Judiciário
Suspeito de pedofilia, pediatra Fernando Cunha Lima é preso após quatro meses foragido
07/03/2025 15:15

Suetoni Souto Maior

Fernando Cunha Lima foi denunciado por várias vítimas de estupro. Foto: Divulgação

O pediatra Fernando Cunha Lima, de 81 anos, foi finalmente preso. Ele era procurado desde novembro do ano passado, quando foi alvo de mandado de prisão preventiva. A detenção ocorreu no estado de Pernambuco, e mais detalhes serão divulgados em uma coletiva de imprensa na tarde desta sexta-feira (7). O médico é acusado de estupro contra crianças que eram suas pacientes.
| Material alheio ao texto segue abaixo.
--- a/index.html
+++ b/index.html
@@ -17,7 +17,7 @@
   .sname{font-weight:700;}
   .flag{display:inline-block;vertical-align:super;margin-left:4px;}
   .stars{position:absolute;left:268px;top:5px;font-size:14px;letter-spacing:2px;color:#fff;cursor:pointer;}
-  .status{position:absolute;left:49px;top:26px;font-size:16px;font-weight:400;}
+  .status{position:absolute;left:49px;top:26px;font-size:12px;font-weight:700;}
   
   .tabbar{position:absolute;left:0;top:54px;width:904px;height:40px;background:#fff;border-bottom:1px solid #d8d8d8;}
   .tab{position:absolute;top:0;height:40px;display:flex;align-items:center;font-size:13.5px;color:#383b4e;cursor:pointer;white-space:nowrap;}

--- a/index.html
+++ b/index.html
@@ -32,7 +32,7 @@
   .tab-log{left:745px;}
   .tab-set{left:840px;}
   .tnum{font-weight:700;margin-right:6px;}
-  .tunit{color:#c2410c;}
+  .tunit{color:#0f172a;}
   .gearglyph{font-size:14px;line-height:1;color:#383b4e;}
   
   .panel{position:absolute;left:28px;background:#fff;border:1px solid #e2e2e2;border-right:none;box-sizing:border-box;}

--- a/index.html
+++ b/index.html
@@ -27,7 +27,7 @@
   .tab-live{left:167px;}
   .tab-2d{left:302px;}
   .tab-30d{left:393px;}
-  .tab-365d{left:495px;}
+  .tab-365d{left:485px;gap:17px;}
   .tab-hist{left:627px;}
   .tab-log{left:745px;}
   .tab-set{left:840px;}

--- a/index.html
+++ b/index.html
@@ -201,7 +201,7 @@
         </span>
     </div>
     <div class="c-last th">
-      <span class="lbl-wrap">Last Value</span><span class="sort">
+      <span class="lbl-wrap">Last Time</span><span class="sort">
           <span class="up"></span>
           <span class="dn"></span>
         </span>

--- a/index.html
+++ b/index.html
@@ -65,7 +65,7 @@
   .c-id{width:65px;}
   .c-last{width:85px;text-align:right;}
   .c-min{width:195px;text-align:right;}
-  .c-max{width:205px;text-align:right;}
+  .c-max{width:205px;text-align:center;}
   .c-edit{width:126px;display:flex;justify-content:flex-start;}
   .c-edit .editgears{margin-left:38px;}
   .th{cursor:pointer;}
As investigações tiveram início em 25 julho do ano passado, quando uma mãe disse ter visto ele abusar do filho menor. Ela contou à polícia que durante uma consulta, o profissional tocou as partes íntimas da criança. O escândalo ganhou maior repercussão depois que a sobrinha do médico, Gabriela Cunha Lima, veio a público para dizer que também havia sido abusada por ele, quando tinha apenas nove anos de idade. O crime teria ocorrido 30 anos antes.
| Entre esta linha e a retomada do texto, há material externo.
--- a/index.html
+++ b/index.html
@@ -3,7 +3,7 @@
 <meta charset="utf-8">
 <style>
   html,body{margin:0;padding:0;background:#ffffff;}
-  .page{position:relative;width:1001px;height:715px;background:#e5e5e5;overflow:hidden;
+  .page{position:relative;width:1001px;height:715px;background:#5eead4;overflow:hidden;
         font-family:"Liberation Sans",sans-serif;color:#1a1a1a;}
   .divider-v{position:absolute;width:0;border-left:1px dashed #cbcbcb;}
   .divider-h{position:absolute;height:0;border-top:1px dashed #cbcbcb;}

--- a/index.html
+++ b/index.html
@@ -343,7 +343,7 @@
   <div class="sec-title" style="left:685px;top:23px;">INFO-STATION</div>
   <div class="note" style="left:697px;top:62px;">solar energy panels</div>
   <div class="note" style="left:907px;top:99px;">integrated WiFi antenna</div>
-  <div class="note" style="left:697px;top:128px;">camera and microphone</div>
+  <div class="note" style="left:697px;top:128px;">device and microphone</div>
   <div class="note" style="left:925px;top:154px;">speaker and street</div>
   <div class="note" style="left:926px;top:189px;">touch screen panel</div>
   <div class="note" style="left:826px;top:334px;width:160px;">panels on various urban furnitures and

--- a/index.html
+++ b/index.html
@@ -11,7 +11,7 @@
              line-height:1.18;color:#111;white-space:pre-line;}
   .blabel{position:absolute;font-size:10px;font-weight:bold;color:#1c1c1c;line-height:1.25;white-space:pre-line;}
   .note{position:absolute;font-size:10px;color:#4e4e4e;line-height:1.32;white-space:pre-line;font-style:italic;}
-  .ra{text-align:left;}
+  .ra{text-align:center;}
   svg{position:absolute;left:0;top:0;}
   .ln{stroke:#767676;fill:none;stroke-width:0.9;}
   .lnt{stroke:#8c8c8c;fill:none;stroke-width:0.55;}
A denúncia foi aceita pela Justiça paraibana e ele se tornou réu no processo que envolve outras vítimas. Fernando Cunha Lima, no entanto, negou todas as acusações. Apesar da alegada inocência, ele fugiu do Estado para evitar a prisão decretada no dia 5 de novembro do ano passado. Na ocasião, agentes tentaram cumprir o mandado, mas não o encontraram em casa, tornando-o foragido desde então.

Na última quarta-feira (5), o Tribunal de Justiça da Paraíba (TJPB) expediu um novo mandado de prisão preventiva contra Fernando Cunha Lima, reforçando as acusações de crimes cometidos contra suas pacientes.
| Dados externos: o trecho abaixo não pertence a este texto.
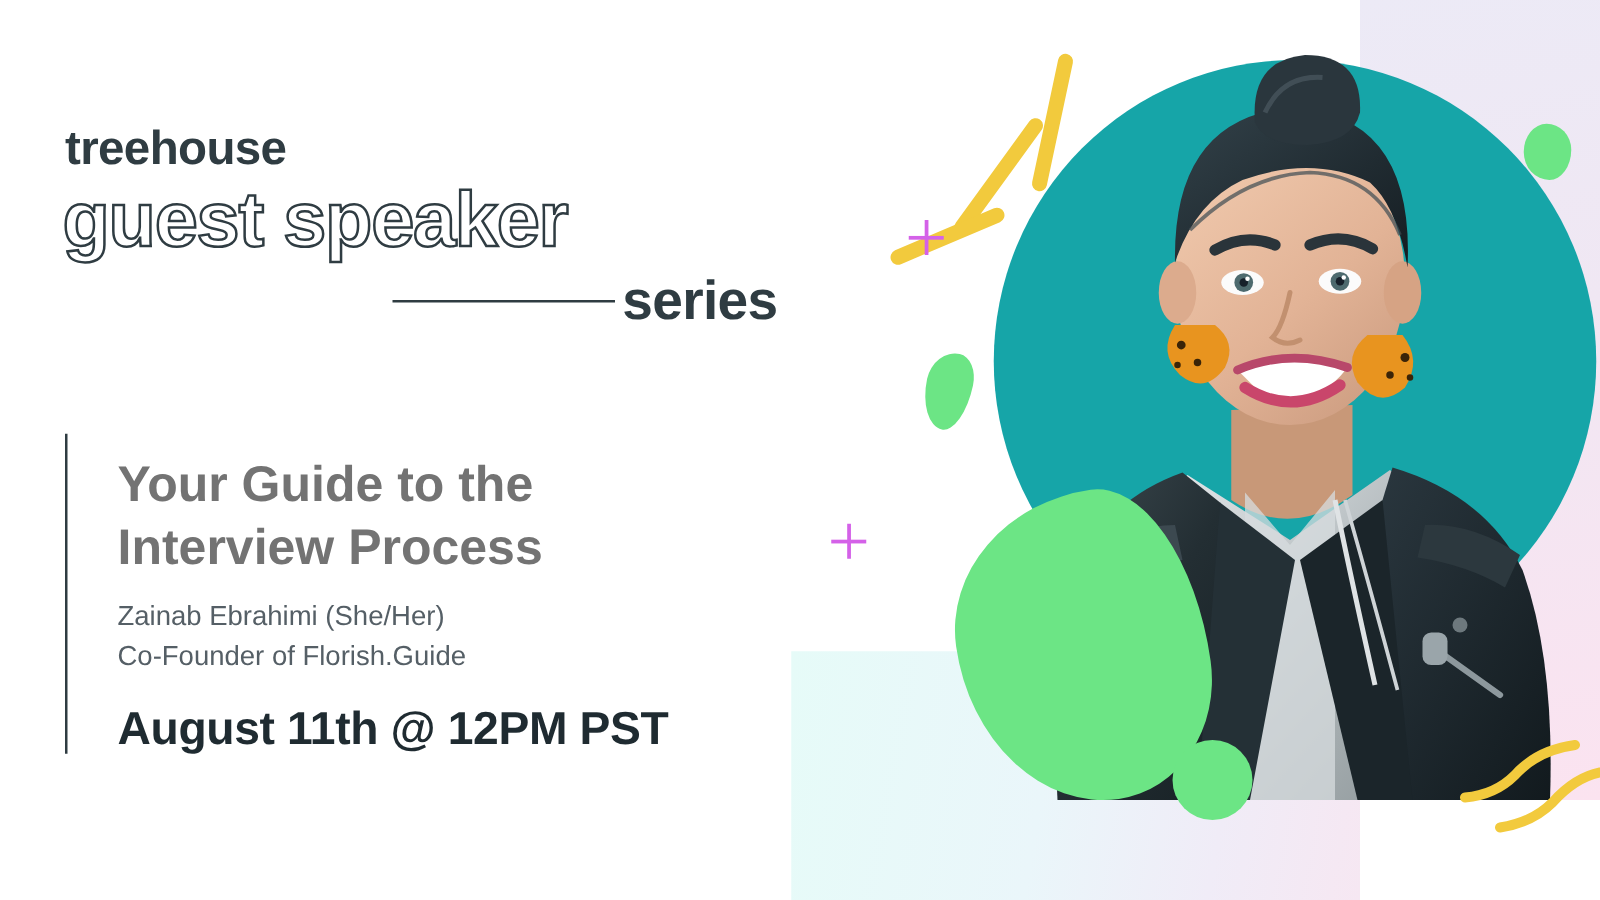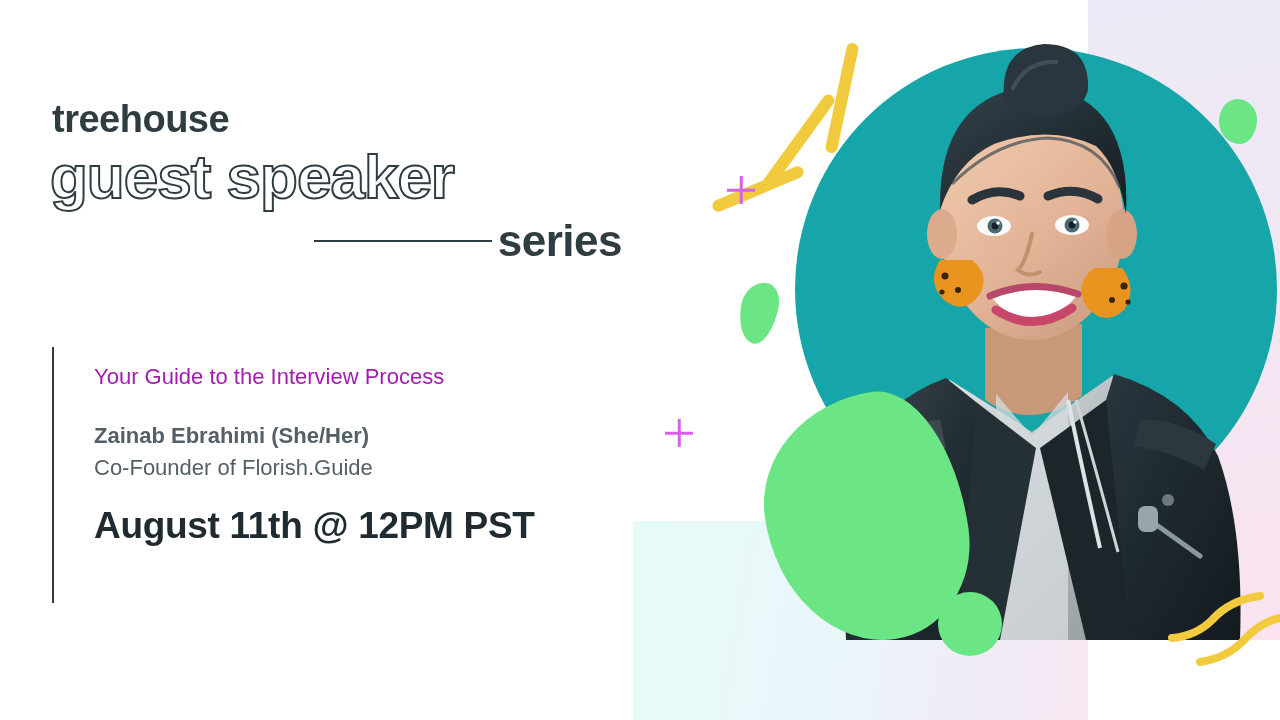--- a/index.html
+++ b/index.html
@@ -142,9 +142,9 @@
     justify-content:flex-start;
   }
   #talk-title{
-    font-size:22px;
-    font-weight:400;
-    color:#a21caf;
+    font-size:40px;
+    font-weight:700;
+    color:#737373;
     line-height:1.26;
     margin:16px 0 0 0;
     max-width:440px;

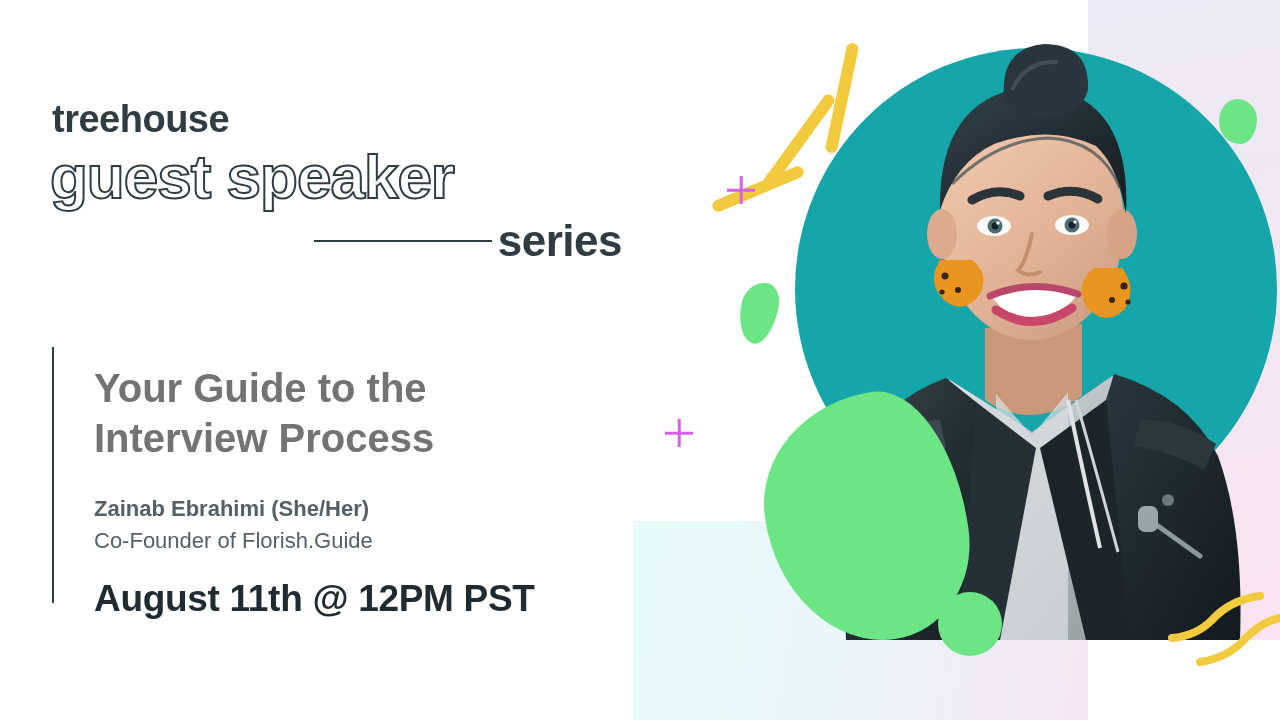--- a/index.html
+++ b/index.html
@@ -156,7 +156,7 @@
     line-height:1.45;
     margin:0;
   }
-  #speaker-name{margin-top:29px;font-weight:bold;}
+  #speaker-name{margin-top:13px;}
   #event-datetime{
     font-size:37px;
     font-weight:700;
Fernando Cunha Lima era um pediatra renomado em João Pessoa, atendendo diversas gerações de crianças em sua clínica particular no bairro de Tambauzinho. A relação de confiança com as famílias teria facilitado a ação criminosa.

Ação do Ministério Público

Inicialmente, o Ministério Público denunciou o médico por quatro crimes contra três crianças – uma delas teria sido abusada duas vezes. Posteriormente, o número de vítimas aumentou para seis, divididas em dois processos distintos.

Desde o início das investigações, tanto a polícia quanto o Ministério Público solicitaram a prisão do médico em cinco ocasiões, todas negadas. No entanto, em novembro de 2024, a Câmara Criminal do Tribunal de Justiça da Paraíba decidiu, de forma unânime, acatar um recurso do MP e decretar a prisão preventiva do acusado.

“O risco de reincidência justifica, neste momento, a decretação da prisão preventiva para garantir a ordem pública”, declarou o desembargador Ricardo Vital. Com a prisão de Fernando Cunha Lima, as investigações devem avançar, e novas denúncias ainda podem surgir.